= ACTIVITY =
Of the entries below, copy only those lines that contain the word "edit".

= INFORMATION GIVEN =
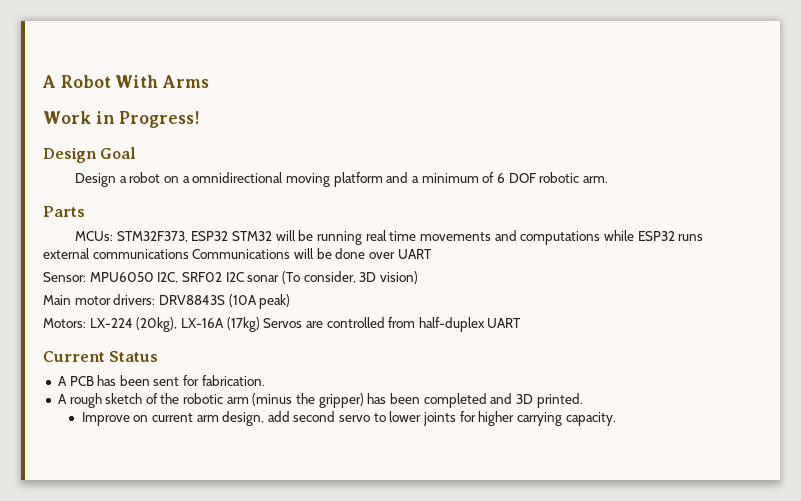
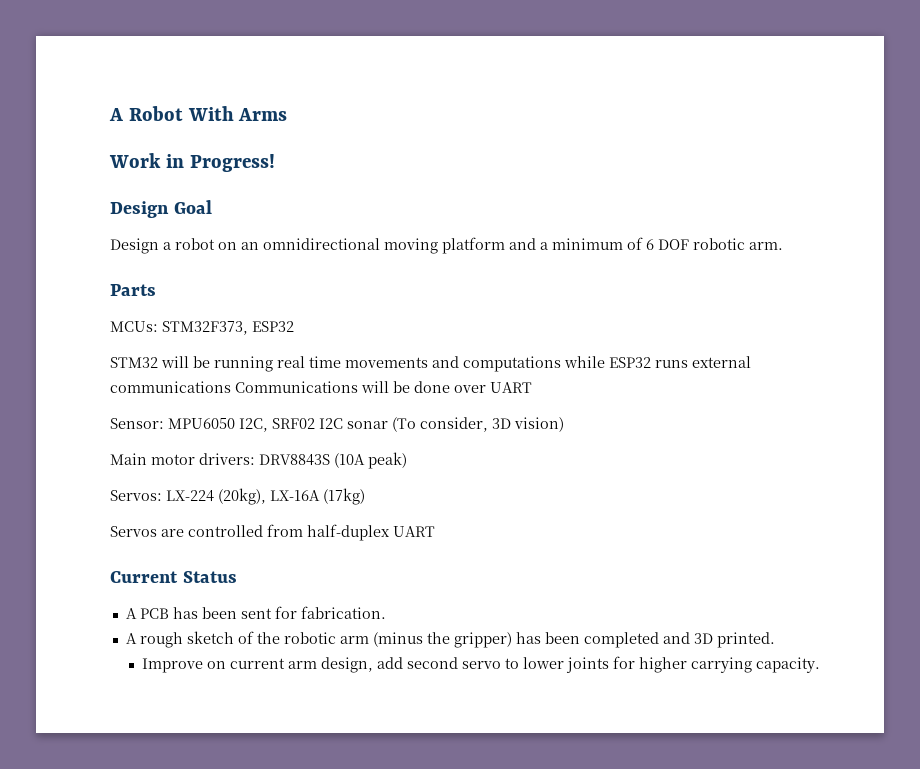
[182,176,190,183] a -> [241,242,259,250] an
(229, 236) none -> (294, 326) //
[43,318,86,328] Motors: -> [110,490,162,501] Servos:
(260, 324) none -> (365, 496) //

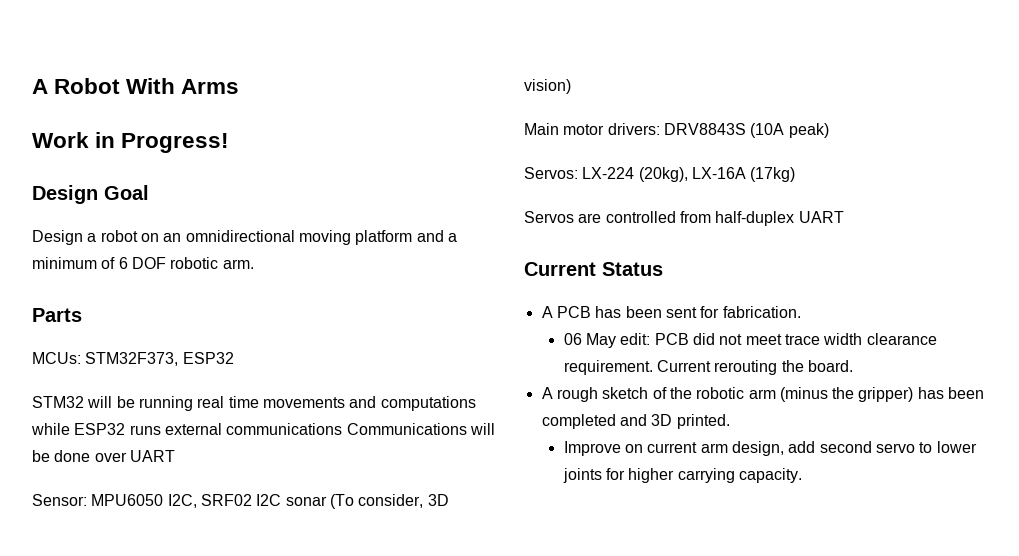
(386, 612) none -> [563,333,937,348] [563,360,854,375] // 06 May edit: PCB did not meet trace width clearance requirement. Current rerouting the board.

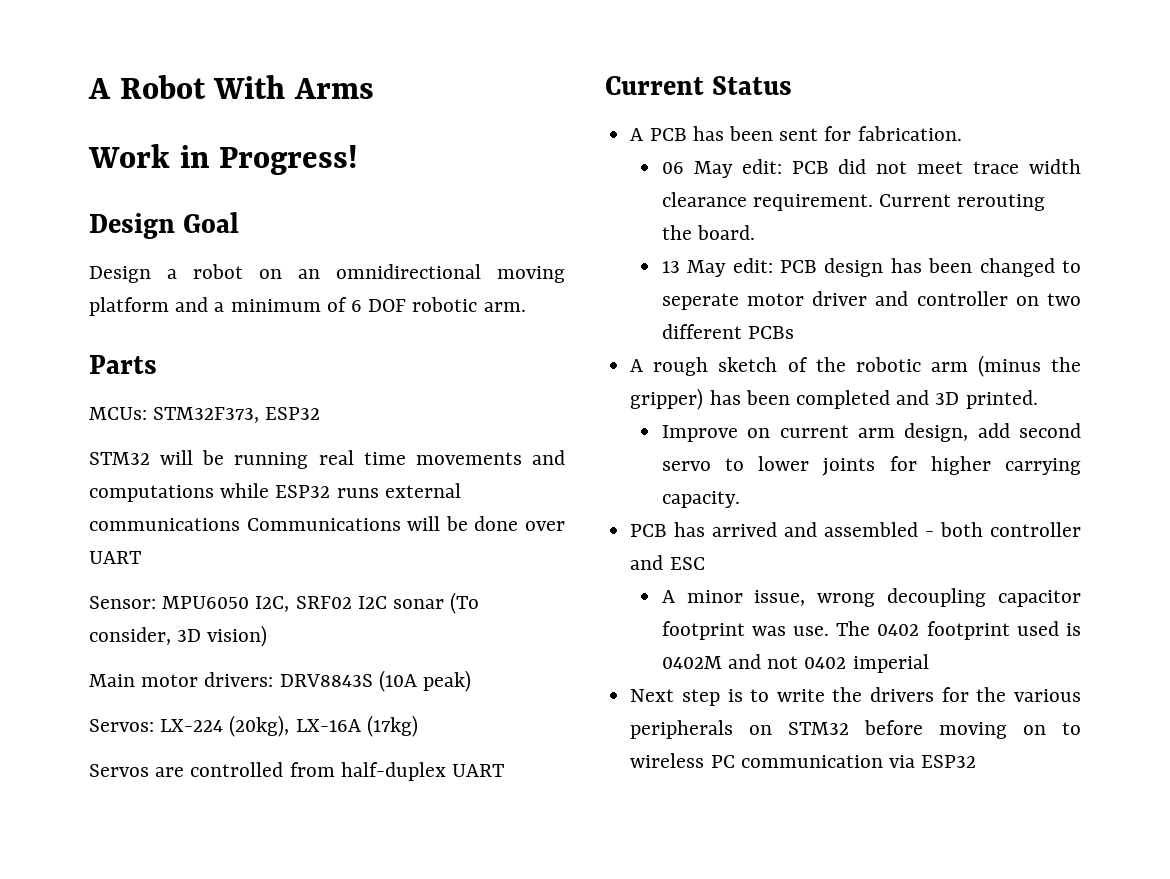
(854, 366) none -> [661,258,1081,277] [661,291,1081,310] [661,324,795,339] // 13 May edit: PCB design has been changed to seperate motor driver and controller on two different PCBs
(803, 475) none -> [630,522,1081,537] [630,555,705,570] [661,588,1081,607] [661,621,1081,640] [661,654,929,673] [630,687,1081,706] [630,720,1081,739] [630,753,977,768] // PCB has arrived and assembled - both controller and ESC // A minor issue, wrong decoupling capacitor footprint was use. The 0402 footprint used is 0402M and not 0402 imperial // Next step is to write the drivers for the various peripherals on STM32 before moving on to wireless PC communication via ESP32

= ANSWER TO THIS EXERCISE =
(386, 612) none -> [563,333,937,348] [563,360,854,375] // 06 May edit: PCB did not meet trace width clearance requirement. Current rerouting the board.
(854, 366) none -> [661,258,1081,277] [661,291,1081,310] [661,324,795,339] // 13 May edit: PCB design has been changed to seperate motor driver and controller on two different PCBs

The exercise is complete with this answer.